Work instruction: Quote the records that follow in full, leaving the pictures out.
Start of Block
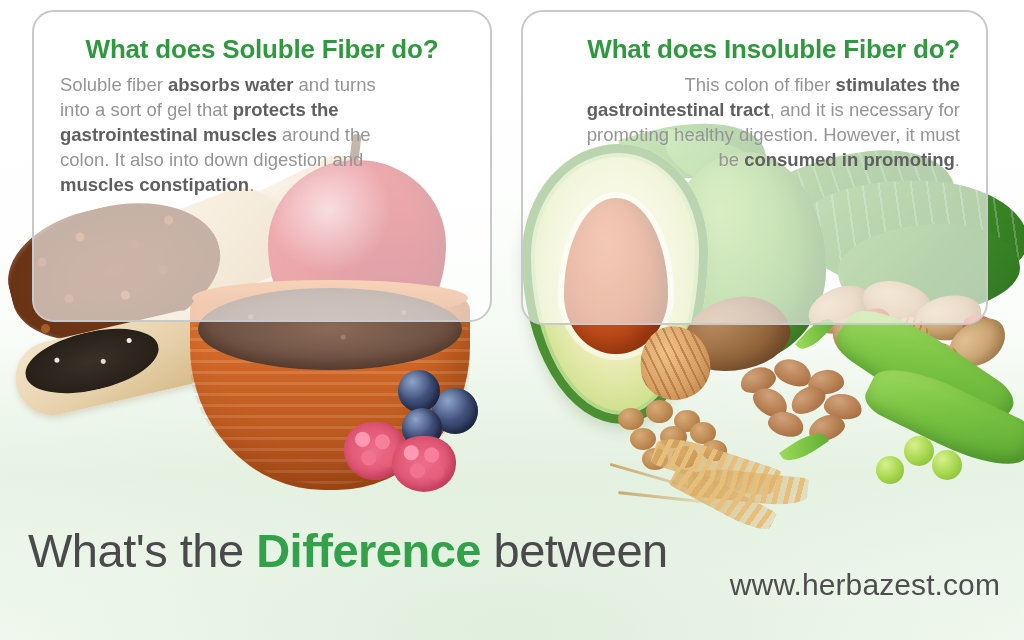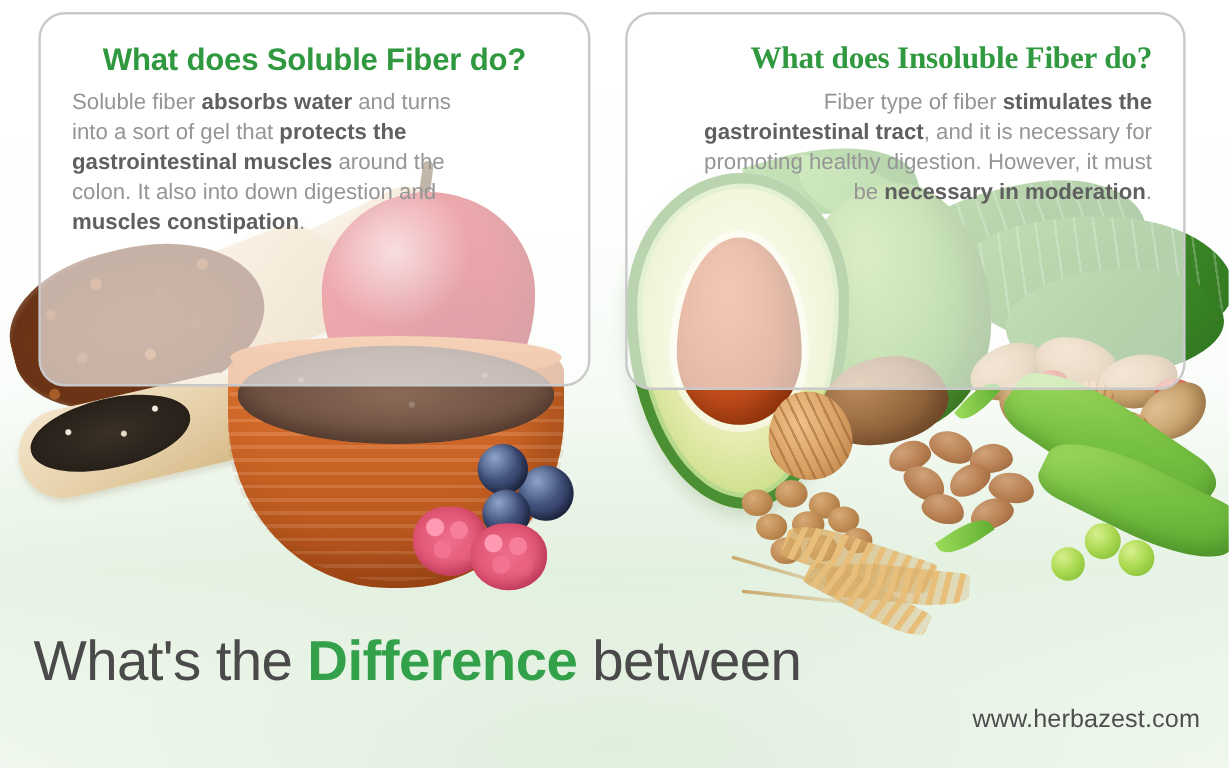--- a/index.html
+++ b/index.html
@@ -46,7 +46,7 @@
     white-space:nowrap;
   }
   #panel-soluble .panel-title { text-align:center; }
-  #panel-insoluble .panel-title { text-align:right;font-family:Liberation Serif, serif; }
+  #panel-insoluble .panel-title { text-align:right; }
 
   .panel-body {
     margin-top:8px;

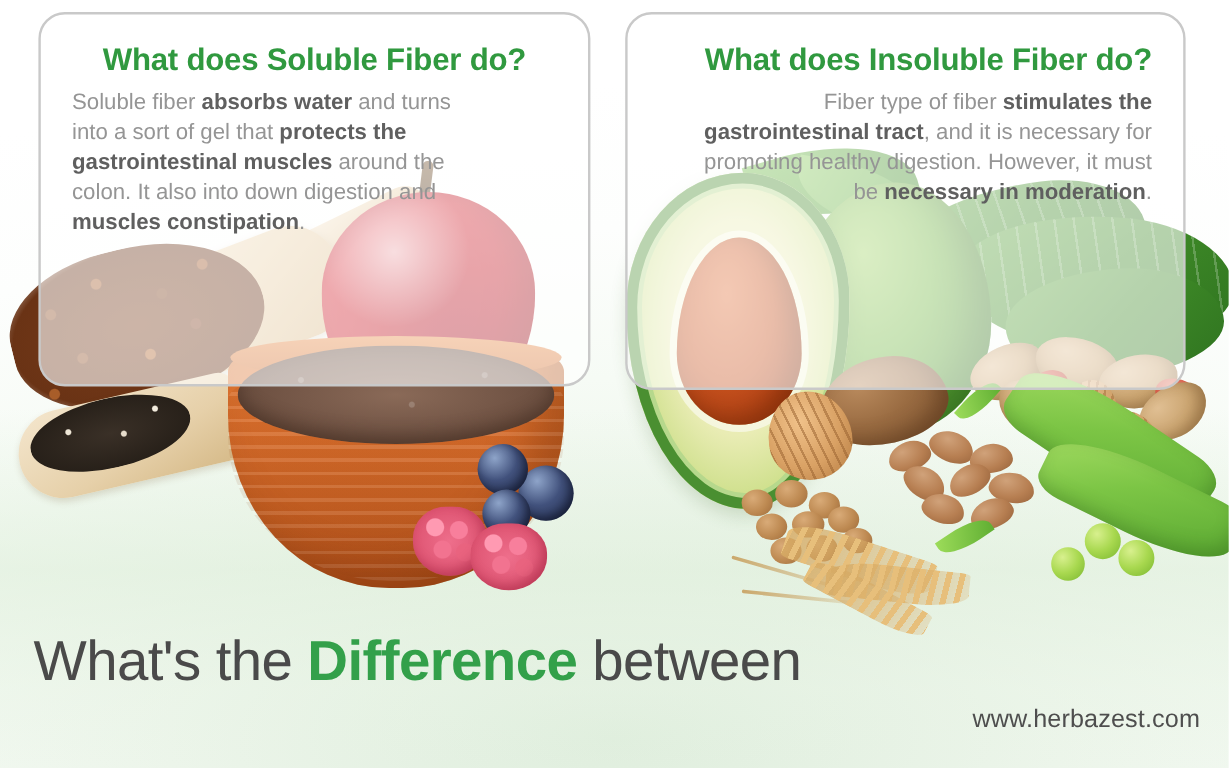--- a/index.html
+++ b/index.html
@@ -457,7 +457,7 @@
   <div class="panel" id="panel-insoluble">
     <div class="panel-inner">
       <div class="panel-title">What does Insoluble Fiber do?</div>
-      <div class="panel-body" id="body-insoluble"><span>Fiber type of fiber </span><b>stimulates the gastrointestinal tract</b><span>, and it is necessary for promoting healthy digestion. However, it must be </span><b>necessary in moderation</b><span>.</span></div>
+      <div class="panel-body" id="body-insoluble"><span>This colon of fiber </span><b>stimulates the gastrointestinal tract</b><span>, and it is necessary for promoting healthy digestion. However, it must be </span><b>necessary in moderation</b><span>.</span></div>
     </div>
   </div>
 

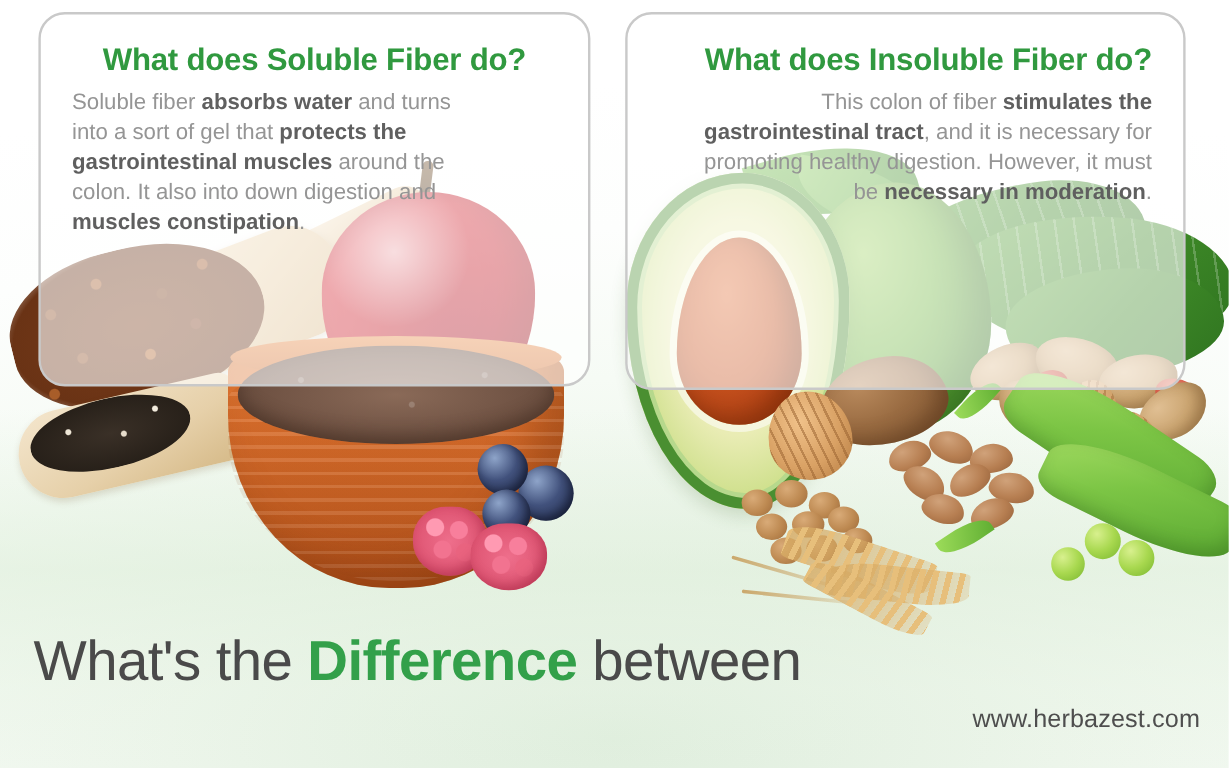--- a/index.html
+++ b/index.html
@@ -457,7 +457,7 @@
   <div class="panel" id="panel-insoluble">
     <div class="panel-inner">
       <div class="panel-title">What does Insoluble Fiber do?</div>
-      <div class="panel-body" id="body-insoluble"><span>This colon of fiber </span><b>stimulates the gastrointestinal tract</b><span>, and it is necessary for promoting healthy digestion. However, it must be </span><b>necessary in moderation</b><span>.</span></div>
+      <div class="panel-body" id="body-insoluble"><span>This colon of fiber </span><b>stimulates the gastrointestinal tract</b><span>, and it is necessary for promoting healthy digestion. However, it must be </span><b>consumed in promoting</b><span>.</span></div>
     </div>
   </div>
 

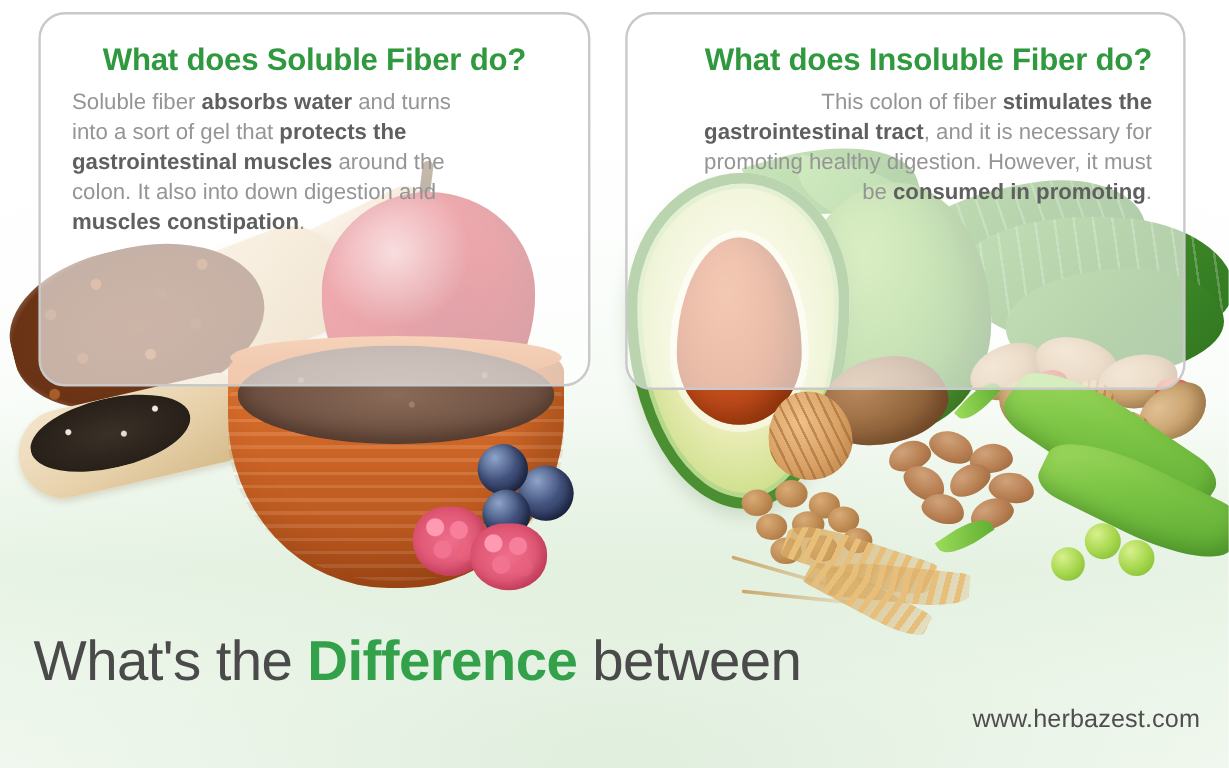--- a/index.html
+++ b/index.html
@@ -350,8 +350,8 @@
   .hl-green { color:#33a04a; font-weight:bold; }
 
   #site-url {
-    position:absolute; right:24px; top:588px;
-    font-size:21px; color:#4e4e4e; letter-spacing:0.1px;
+    position:absolute; right:24px; top:568px;
+    font-size:30px; color:#4e4e4e; letter-spacing:0.1px;
   }
 </style>
 </head>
End of Block
Response area:
--- a/index.html
+++ b/index.html
@@ -46,7 +46,7 @@
     white-space:nowrap;
   }
   #panel-soluble .panel-title { text-align:center; }
-  #panel-insoluble .panel-title { text-align:right;font-family:Liberation Serif, serif; }
+  #panel-insoluble .panel-title { text-align:right; }
 
   .panel-body {
     margin-top:8px;

--- a/index.html
+++ b/index.html
@@ -457,7 +457,7 @@
   <div class="panel" id="panel-insoluble">
     <div class="panel-inner">
       <div class="panel-title">What does Insoluble Fiber do?</div>
-      <div class="panel-body" id="body-insoluble"><span>Fiber type of fiber </span><b>stimulates the gastrointestinal tract</b><span>, and it is necessary for promoting healthy digestion. However, it must be </span><b>necessary in moderation</b><span>.</span></div>
+      <div class="panel-body" id="body-insoluble"><span>This colon of fiber </span><b>stimulates the gastrointestinal tract</b><span>, and it is necessary for promoting healthy digestion. However, it must be </span><b>necessary in moderation</b><span>.</span></div>
     </div>
   </div>
 

--- a/index.html
+++ b/index.html
@@ -457,7 +457,7 @@
   <div class="panel" id="panel-insoluble">
     <div class="panel-inner">
       <div class="panel-title">What does Insoluble Fiber do?</div>
-      <div class="panel-body" id="body-insoluble"><span>This colon of fiber </span><b>stimulates the gastrointestinal tract</b><span>, and it is necessary for promoting healthy digestion. However, it must be </span><b>necessary in moderation</b><span>.</span></div>
+      <div class="panel-body" id="body-insoluble"><span>This colon of fiber </span><b>stimulates the gastrointestinal tract</b><span>, and it is necessary for promoting healthy digestion. However, it must be </span><b>consumed in promoting</b><span>.</span></div>
     </div>
   </div>
 

--- a/index.html
+++ b/index.html
@@ -350,8 +350,8 @@
   .hl-green { color:#33a04a; font-weight:bold; }
 
   #site-url {
-    position:absolute; right:24px; top:588px;
-    font-size:21px; color:#4e4e4e; letter-spacing:0.1px;
+    position:absolute; right:24px; top:568px;
+    font-size:30px; color:#4e4e4e; letter-spacing:0.1px;
   }
 </style>
 </head>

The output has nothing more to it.